[Before-and-after page screenshots]
*** Block opens ***

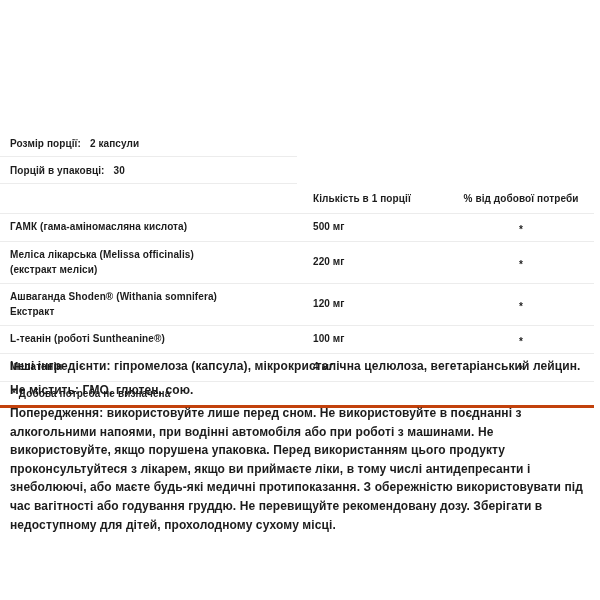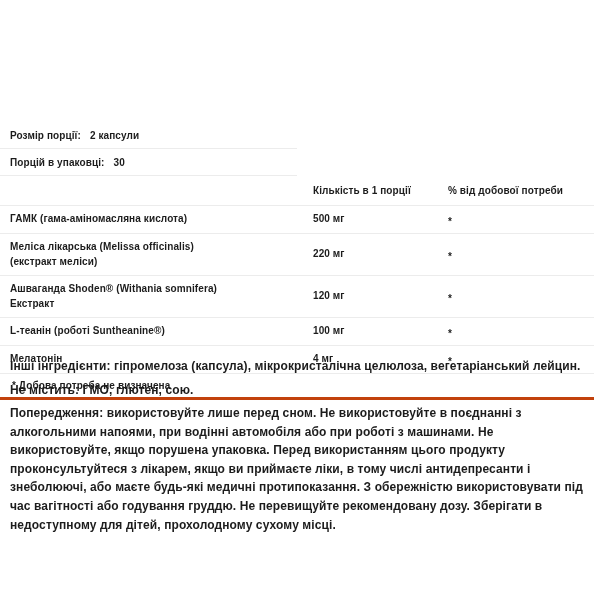--- a/index.html
+++ b/index.html
@@ -27,7 +27,7 @@
   .facts {
     position: absolute;
     left: 0;
-    top: 122px;
+    top: 130px;
     width: 594px;
   }
 

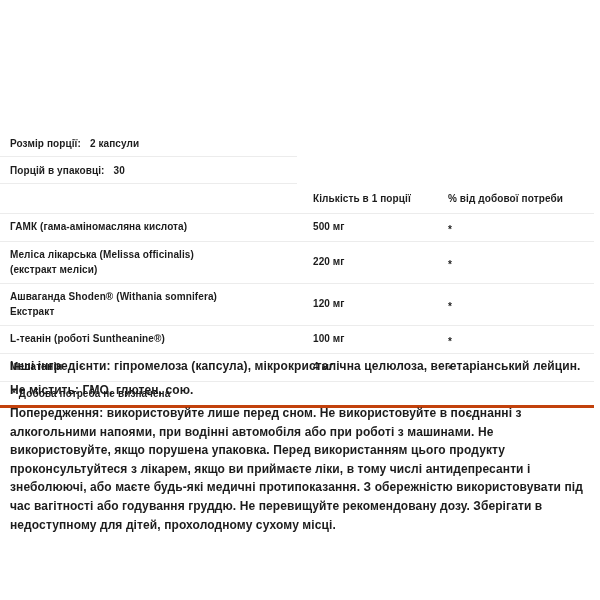--- a/index.html
+++ b/index.html
@@ -102,6 +102,7 @@
     position: relative;
     flex: 1 1 auto;
     line-height: 1.45;
+    text-align: center;
   }
 
   .col-amt, .col-dv { margin-left: 0; }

*** Block closes ***

_EXERCISE_
The job here is to write out the records exactly, pictures excluded.

_OUTPUT FOR THIS EXERCISE_
--- a/index.html
+++ b/index.html
@@ -27,7 +27,7 @@
   .facts {
     position: absolute;
     left: 0;
-    top: 122px;
+    top: 130px;
     width: 594px;
   }
 

--- a/index.html
+++ b/index.html
@@ -102,6 +102,7 @@
     position: relative;
     flex: 1 1 auto;
     line-height: 1.45;
+    text-align: center;
   }
 
   .col-amt, .col-dv { margin-left: 0; }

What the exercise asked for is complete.